■ EXERCISE GOAL: Set down the entries below exactly; drop the pictures.

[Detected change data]
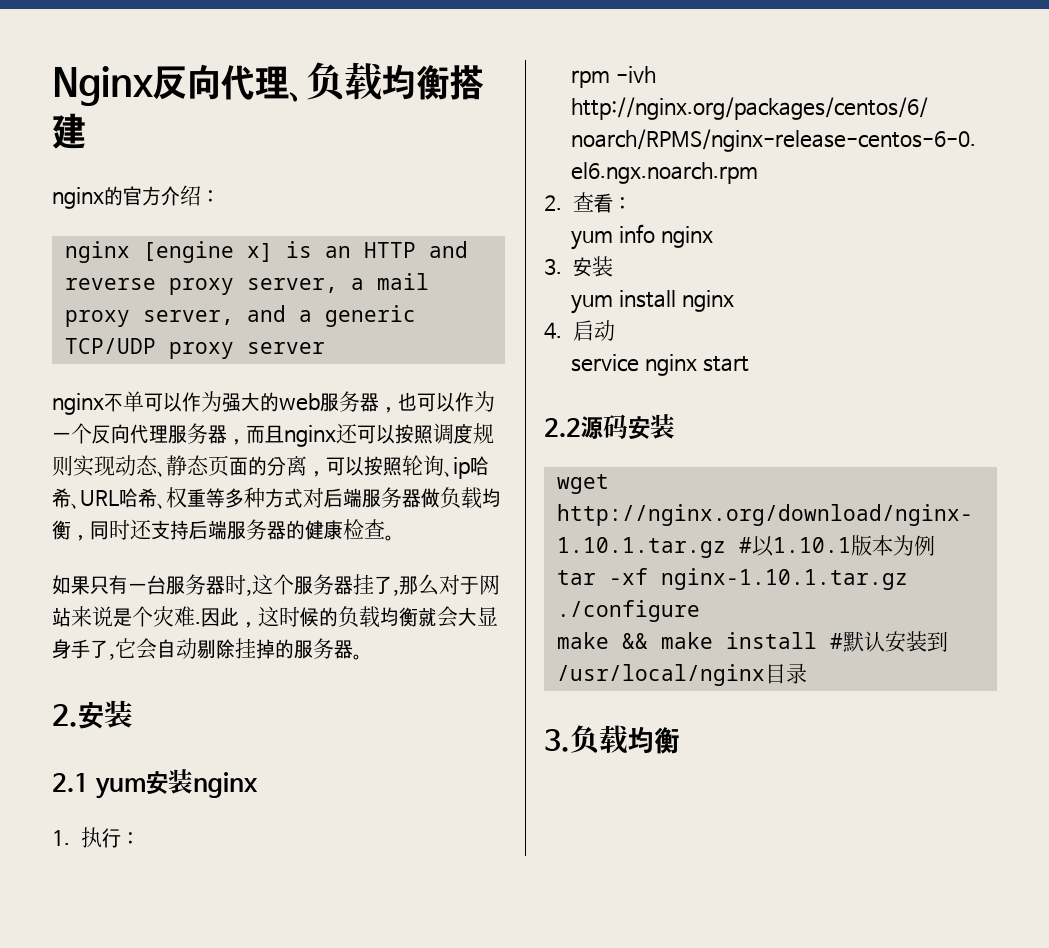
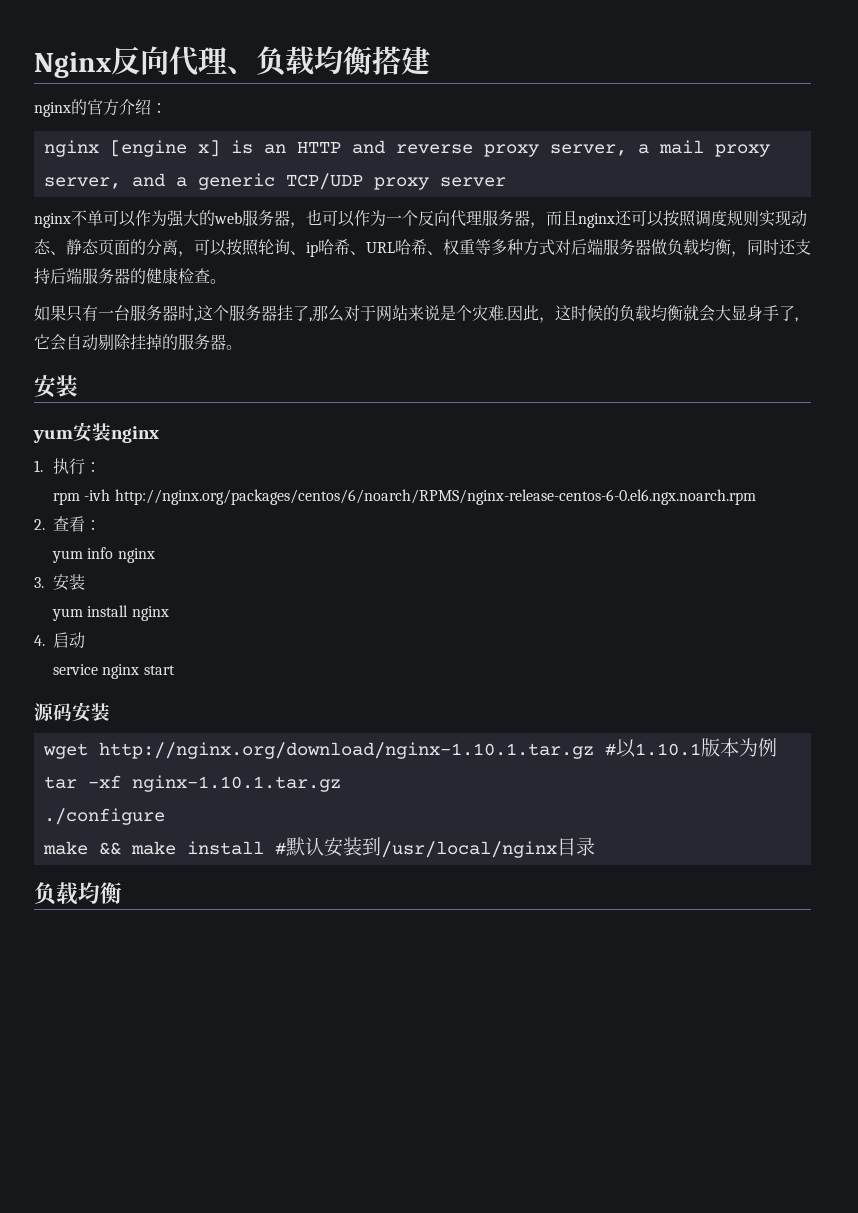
[52,700,133,729] [52,773,89,793] 2.安装 // 2.1 -> [34,375,78,398] 安装 //
[544,418,581,438] 2.2 -> (175, 670) none
[544,729,570,752] 3. -> (595, 846) none

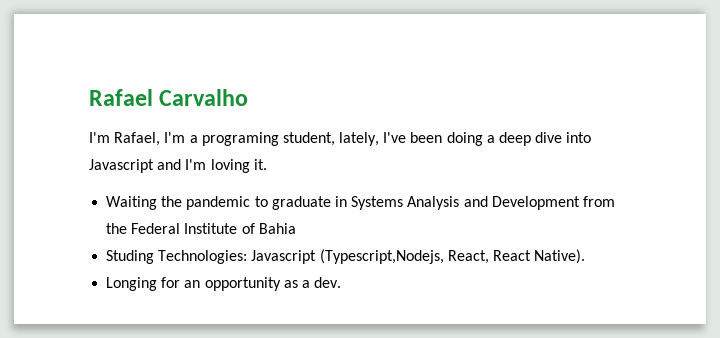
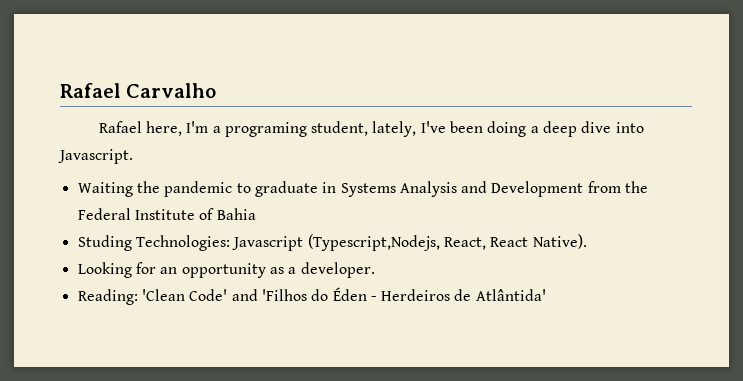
[89,132,161,146] I'm Rafael, -> [98,121,182,136] Rafael here,
[89,159,267,173] Javascript and I'm loving it. -> [58,149,133,164] Javascript.
[106,277,158,291] Longing -> [77,262,132,278] Looking
[314,277,342,288] dev. -> [300,262,375,278] [77,287,546,305] developer. // Reading: 'Clean Code' and 'Filhos do Éden - Herdeiros de Atlântida'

■ SOLUTION:
[52,700,133,729] [52,773,89,793] 2.安装 // 2.1 -> [34,375,78,398] 安装 //
[544,418,581,438] 2.2 -> (175, 670) none
[544,729,570,752] 3. -> (595, 846) none

[89,132,161,146] I'm Rafael, -> [98,121,182,136] Rafael here,
[89,159,267,173] Javascript and I'm loving it. -> [58,149,133,164] Javascript.
[106,277,158,291] Longing -> [77,262,132,278] Looking
[314,277,342,288] dev. -> [300,262,375,278] [77,287,546,305] developer. // Reading: 'Clean Code' and 'Filhos do Éden - Herdeiros de Atlântida'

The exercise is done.